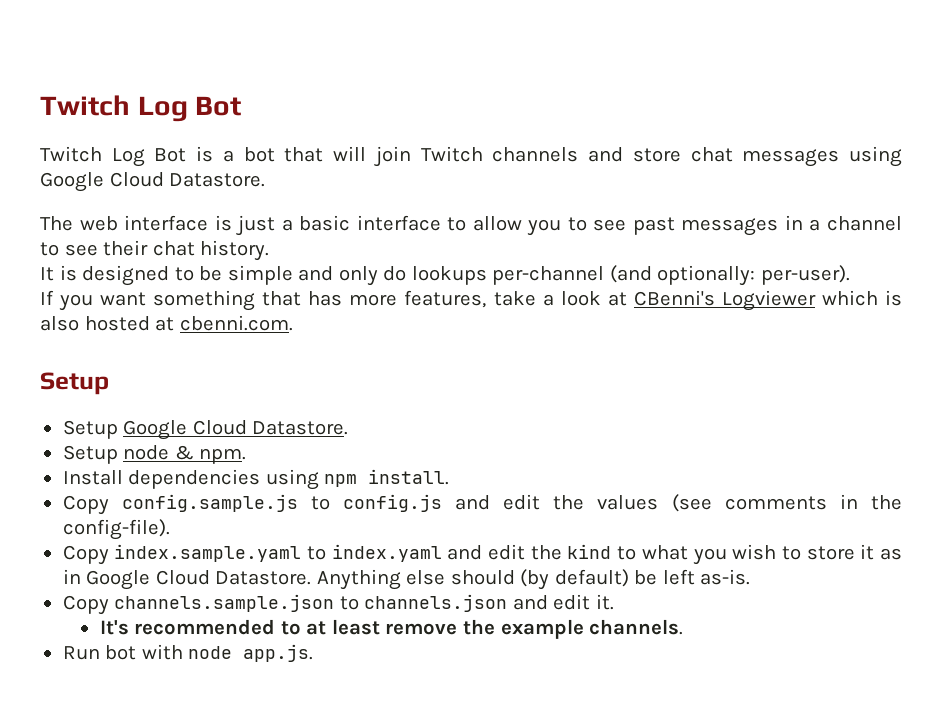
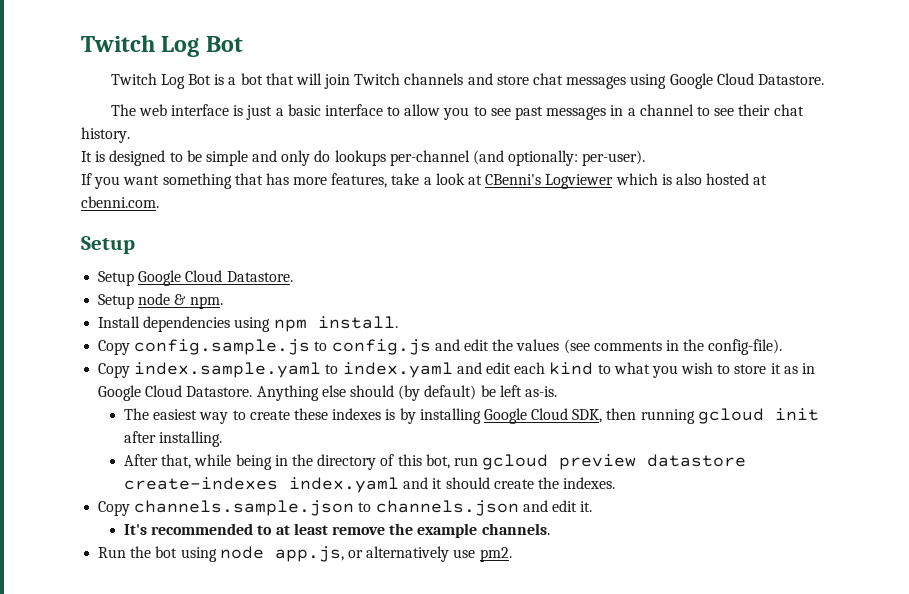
- Copy index.sample.yaml to index.yaml and edit the kind to what you wish to store it as in Google Cloud Datastore.
+ Copy index.sample.yaml to index.yaml and edit each kind to what you wish to store it as in Google Cloud Datastore.
+ The easiest way to create these indexes is by installing Google Cloud SDK, then running gcloud init after installing.
+ After that, while being in the directory of this bot, run gcloud preview datastore create-indexes index.yaml and it should create the indexes.
- Run bot with node app.js.
+ Run the bot using node app.js, or alternatively use pm2.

=====

### [Work request]
Return the listing above in full and exactly, omitting all pictures.

### [Solution to this task]
- Copy index.sample.yaml to index.yaml and edit the kind to what you wish to store it as in Google Cloud Datastore.
+ Copy index.sample.yaml to index.yaml and edit each kind to what you wish to store it as in Google Cloud Datastore.
+ The easiest way to create these indexes is by installing Google Cloud SDK, then running gcloud init after installing.
+ After that, while being in the directory of this bot, run gcloud preview datastore create-indexes index.yaml and it should create the indexes.
- Run bot with node app.js.
+ Run the bot using node app.js, or alternatively use pm2.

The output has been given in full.